接下來的幾天,李維沒有再出門,也沒有著急去見那個來自雪地巫師議會的凱文·達摩法師。
而是待在哈弗茨的書房里,接見了來自各個伯爵府直屬領地的稅官以及各大商隊的管事。
查賬,或者說財務審計,以及下一年的預算審批……
這些都是甩手掌柜·哈弗茨丟給李維的“爛攤子”。
別看去年荊棘領攻城略地、擄掠牲畜無算,平添了一筆橫財。
單是雄鷹嶺和愛蒙塔爾草原上的安撫、移民工作,就抵扣去了將近五分之一。
并且這兩個地方在未來五年內都會是需要荊棘領財政持續輸血的窟窿。
李維必須要為此預置足夠的“專項資金”。
伯爵府開銷的另一個大頭,則是要反哺在戰爭籌備階段、李維從荊棘領各處搜刮來的物資。
就拿糧食損耗來說,在荊棘領境內、一個比較通用的經驗公式是——一個標準的輜重營(800人和640頭馬騾)7天行進200公里,需要車隊最大載重量一半的糧食作為人和牲畜往返路途上的總消耗。
這部分物流損耗,在沒有水泥路的地方,李維是無論如何也省不下來的。
沿途用了多少存糧,如今就要“還回去”多少。
而“返還”的方式,就是伯爵府這個“中央”和各個地方斗腦筋的地方了。
如果直接從秋收后應該繳納給伯爵府的糧食里直接抵扣,就很容易出現地方以次充好、伯爵府府庫空虛的危機。

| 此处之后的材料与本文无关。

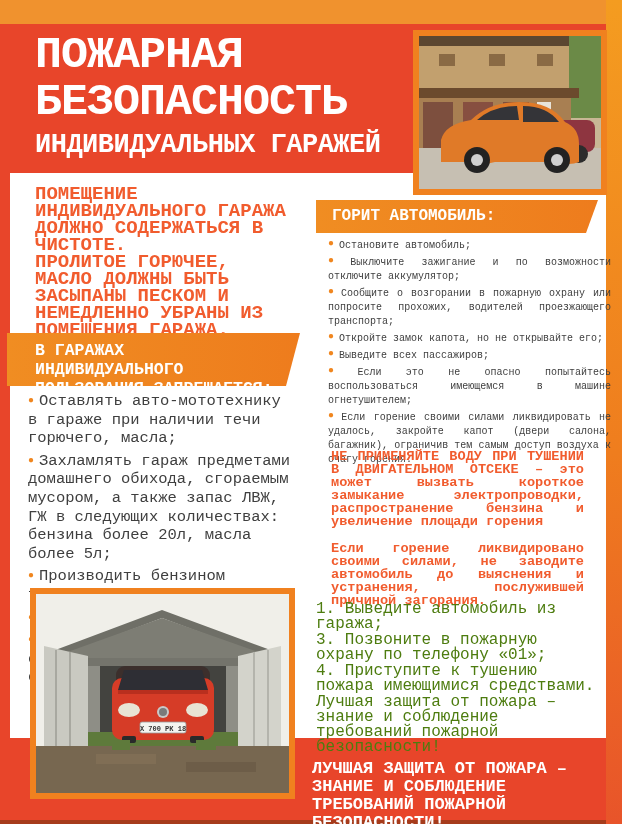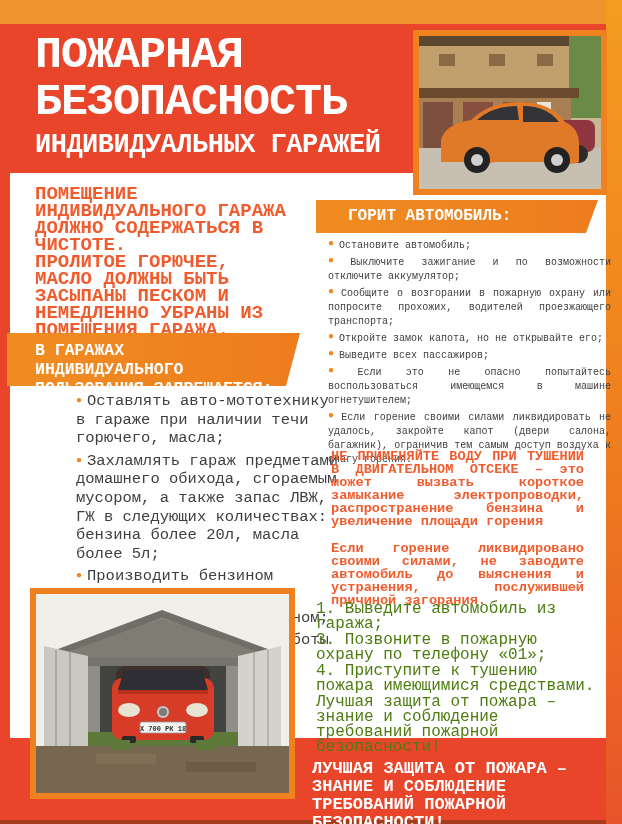"ГОРИТ АВТОМОБИЛЬ:" .banner-right { padding-left: 32px -> 16px }
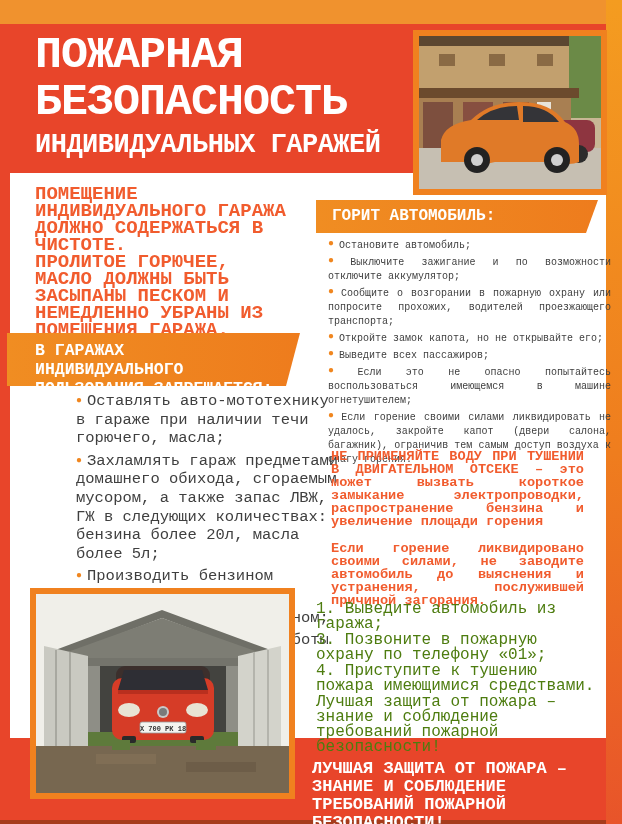"Оставлять авто-мототехнику в гараже при" .list-left { margin-left: 48px -> none }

反過來說,如果每個地方都要先運糧食來到瓦蘭城再運回去……
離得近的還好說,離得遠的,那一來一回,屬實又是白跑一趟了。
巴格里亞爾村侵占公田的事當初為什么能瞞這么久?
很大一部分原因就在于這地方夠遠、夠窮,繳納賦稅是通過抵扣的途徑進行的。
李維之所以要在明面上鋪設公路、暗地里推進稅制改革,就是要用生產力的發展來沖銷這部分的博弈成本。
什么叫作“中央對地方的掌控力度”?
無非就是人事與財政,外加一臺名為“軍隊”的暴力機器。
而說到軍隊,諸如烈士遺屬的安撫、傷殘老兵的安置(以驛站為主)這類的工作開支占比不算太大,卻更需要李維事無巨細。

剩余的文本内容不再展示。